Um what happened is the unions recognized that it was do or die for them, and and they doubled down, and that's why they put over a half a billion dollars, which I mentioned earlier, and put four hundred and fifty thousand people on the street for Barack Obama paid volunteers, because they saw what happened in Wisconsin.
So in some ways, um Scott Walker is responsible for the re-elect of Obama, though I am a major Scott Walker fan and would not want to change anything.

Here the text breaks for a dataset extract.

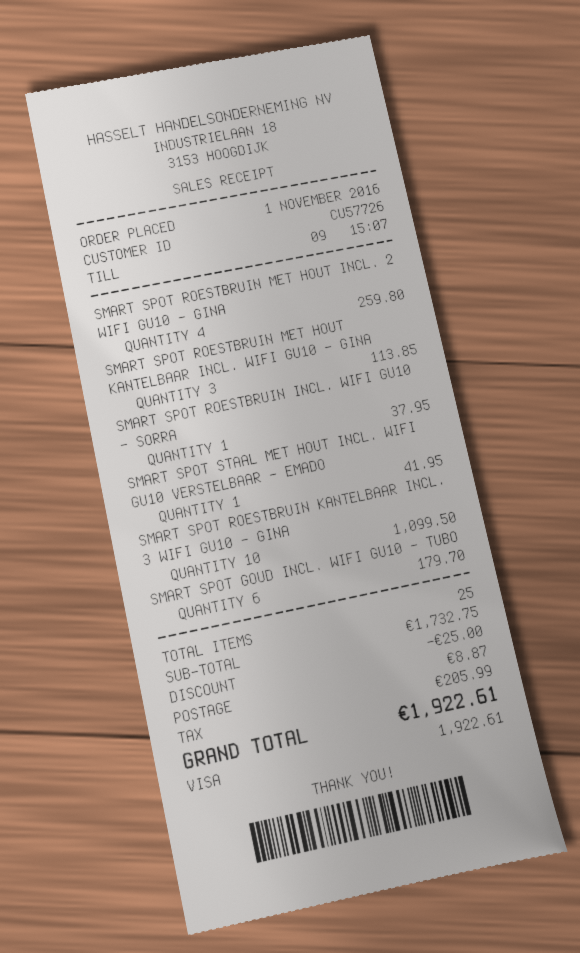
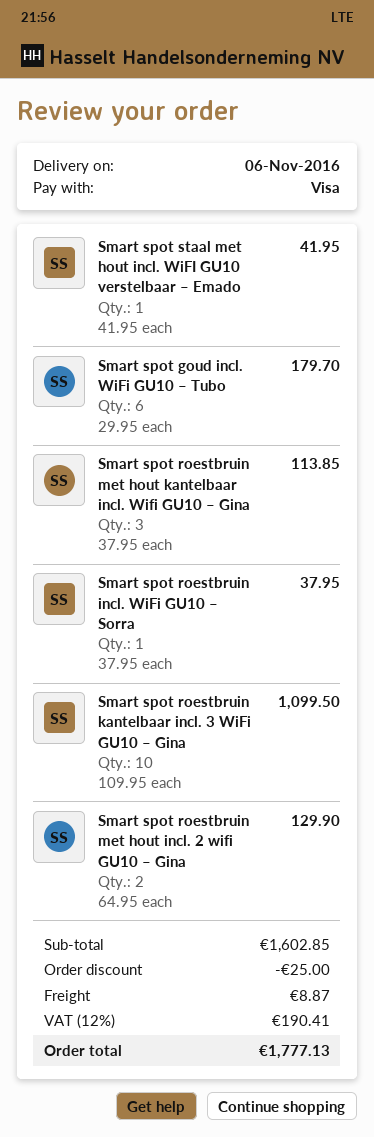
SMART SPOT ROESTBRUIN MET HOUT INCL. 2 WIFI GU10 – GINA: 4 for 259.80 -> 2 for 129.90
subtotal: 1732.75 -> 1602.85
tax: 205.99 -> 190.41
total: 1922.61 -> 1777.13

That's what they saw the light, that their money, their revenues, their stream of dollars, could be shut off if people had the choice to be part of the union or not.
The Michigan State Legislature just passed right to work legislation, which also says you don't have to join the union or pay dues to the union if you don't want to.
And again, the same sort of apocalyptic reaction from the unions.
This is the one thing they do not want, and I think it's the one way that the Republicans can fight back and try to level the playing field is to go after the money of the unions.
Well, it's very interesting.
People say the unions say you're anti-worker when when people talk about right to work, but that's all right to work says is to keep your job.
You don't have to pay a union tribute or as they call it dues.
But and but they hate it because they know a lot of people will not want to be part of that union for a whole bunch of reasons.
You've made a remarkable contribution here because I think that this is the best case yet that I've seen that summarizes the power of the unions and how they've moved away from being, well, let's just represent the rights of the workers and instead become an operation to elect Democrats, especially fire liberal Democrats.
Thank you very much.
Mallory Factor, the name of the book again is Shadow Bosses.
I'm Mark Belling sitting in for Rush.
I'm Mark Belling sitting in for Rush Limbaugh.
Every talk show host knows when an interview is really good as opposed to one that's dragging, and that is when you're looking at the clock and you're hacked off because you're running out of time and you have all this material that you still want to get to.
So I'm going to make an executive decision here.
I'm empowered to do it because it's open line Friday.
We're going to have Mallory Factor stay with us in the for the first parts of the uh next hour of the program, and if any of you would like to ask him a question about some of the points that he's making about government unions and their incredible clout, uh I'm going to throw out the phone number right now.
1 800 282 2882, and Mallory's going to stay with us and answer a couple of your calls.
The point that he makes that if you want to know why Obama won, despite all of the problems in his first term, and despite the fact that the economy was so bad that he had this incredible army supplied by the unions that the Republicans couldn't match, it's a fascinating thesis, and it does explain the big unanswered question of how in the world the president actually won.